Support on prose per my standard disclaimer. As always, feel free to revert my copyediting. These are my edits. - Dank (push to talk) 01:55, 18 March 2017 (UTC)

Older nominations


Nominator(s): Jens Lallensack (talk) 15:03, 4 March 2017 (UTC)

A spectacular dinosaur from Argentina. We feel the article is ready to be nominated now, and are looking forward for comments! Jens Lallensack (talk) 15:03, 4 March 2017 (UTC)

Comments by Tintor2

Wow, a dinosaur from my country. Good work with it. I'll give you a quick support but I recommend removing the red link. From my experience, they are not approved by guidelines. Also, if you have the time, could take a look at my own FAC, Wikipedia:Featured article candidates/D.Gray-man/archive1, and provide some comments? Regards.Tintor2 (talk) 00:29, 5 March 2017 (UTC)

Thank you! I started reading your article, but I have absolutely no idea about the subject, so I have to see if I will have any comments to share. --Jens Lallensack (talk) 19:42, 5 March 2017 (UTC)

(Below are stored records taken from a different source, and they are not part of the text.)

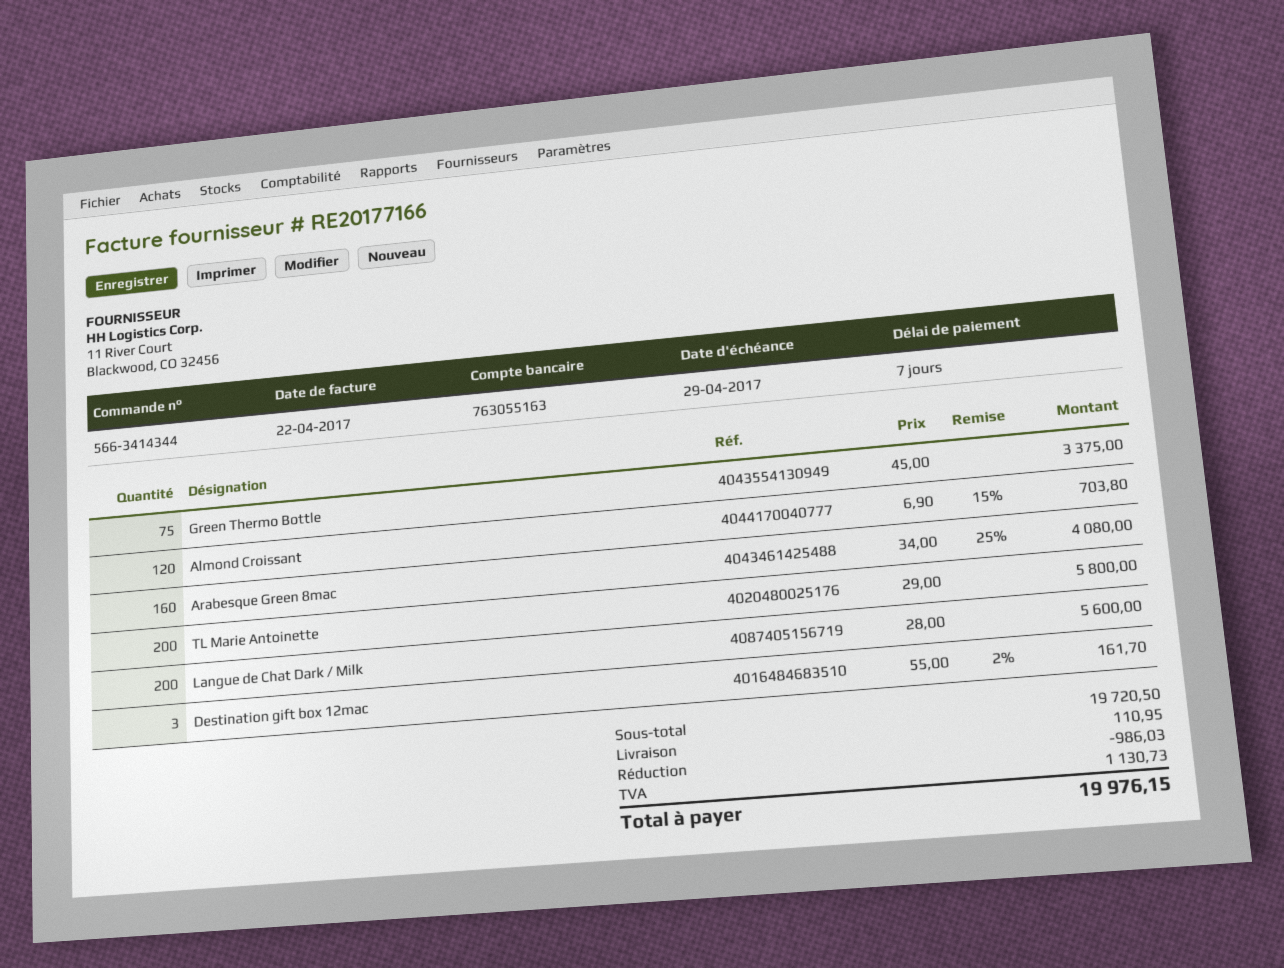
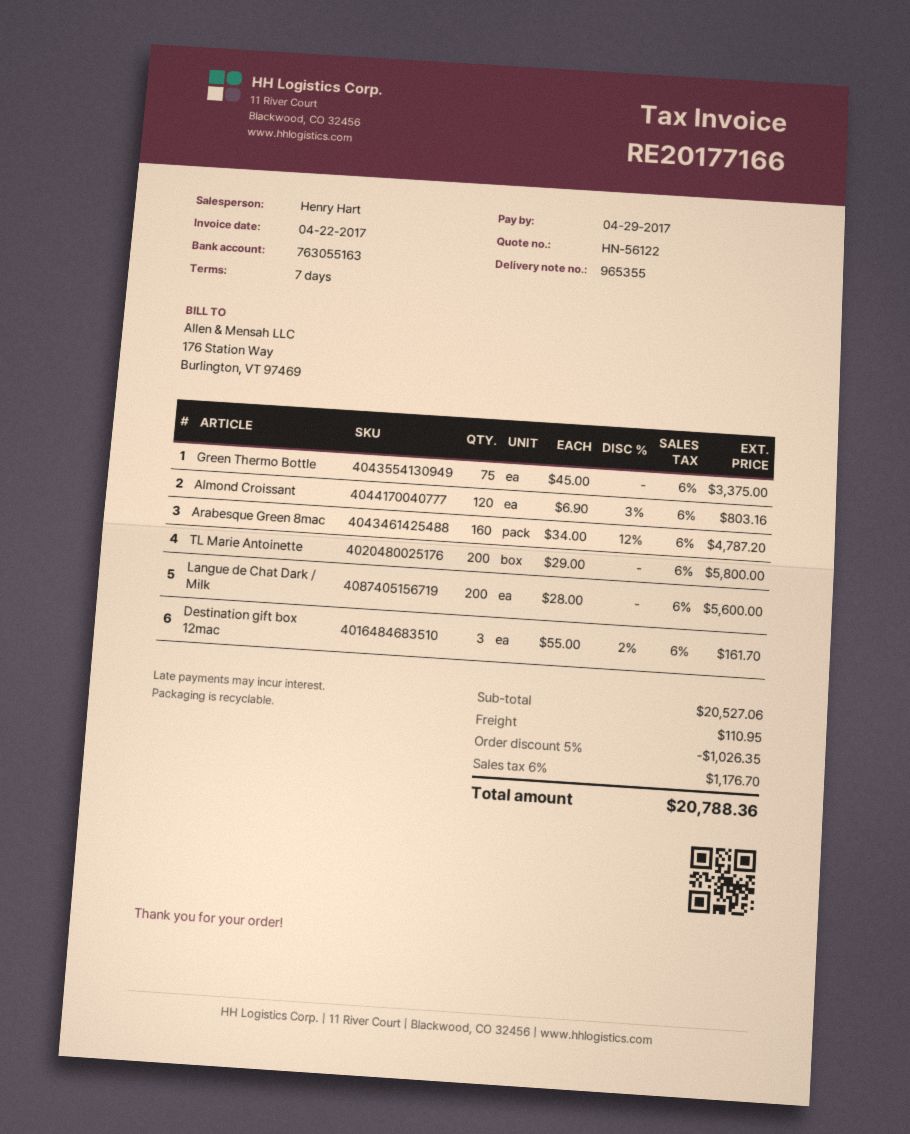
Almond Croissant: 120 x 6.90 - 15% = 703.80 -> 120 x 6.90 - 3% = 803.16
Arabesque Green 8mac: 160 x 34.00 - 25% = 4080.00 -> 160 x 34.00 - 12% = 4787.20
subtotal: 19720.50 -> 20527.06
discount: 986.03 -> 1026.35
tax: 1130.73 -> 1176.70
total: 19976.15 -> 20788.36

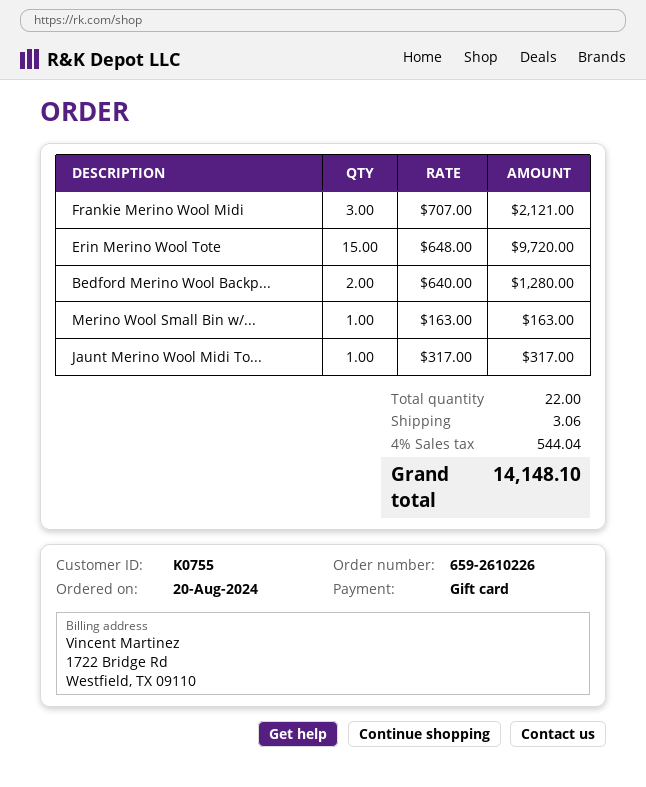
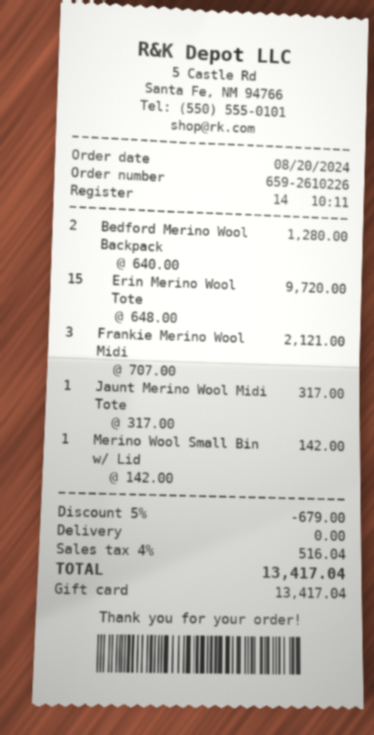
Merino Wool Small Bin w/...: 1 x 163.00 = 163.00 -> 1 x 142.00 = 142.00
discount: none -> 5% = 679.00
shipping: 3.06 -> 0.00
tax: 4% = 544.04 -> 4% = 516.04
total: 14148.10 -> 13417.04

Support Comments from RL0919

Giving this one a non-expert reading.


  • You should provide alt text for the images.
  • In the references, some titles use sentence case, while others use title case. This should be consistent.
  • I recognize that some scientific terminology is needed to accurately describe the anatomy, especially the names of specific bones. And actually a lot of those terms appear to have lay descriptions provided when they are first used. But there seem to be some cases where untranslated professional terminology is used when there are reasonable substitutes that laypeople are more likely to understand. For example, instead of 'anteriormost' can can we not just say 'front' or 'forward'?


  • Since the function of the spines is not clear, the "Life restoration" image is one particular possibility for how they may have appeared, right? The caption should probably note that.

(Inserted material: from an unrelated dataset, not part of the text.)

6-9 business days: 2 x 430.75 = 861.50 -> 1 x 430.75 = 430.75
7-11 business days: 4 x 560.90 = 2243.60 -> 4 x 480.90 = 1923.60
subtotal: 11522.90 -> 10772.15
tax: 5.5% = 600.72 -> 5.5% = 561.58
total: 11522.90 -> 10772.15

  • For those of us less familiar with Argentine geography, perhaps the sentence explaining the location of discovery could start with something general, like "The discovery site is located in southwestern Argentina, in the La Amarga Arroyo..." I know we can click on the links, but a few extra words makes it a less confusing read.
  • As mentioned above, I'm glad to see that most of the anatomical terms have links and/or non-technical descriptions. The term 'sacrum' could stand to have these added.

I'm about halfway through and need to step away, so I'm posting the comments I have so far. Will return for the back half. --RL0919 (talk) 01:07, 5 March 2017 (UTC)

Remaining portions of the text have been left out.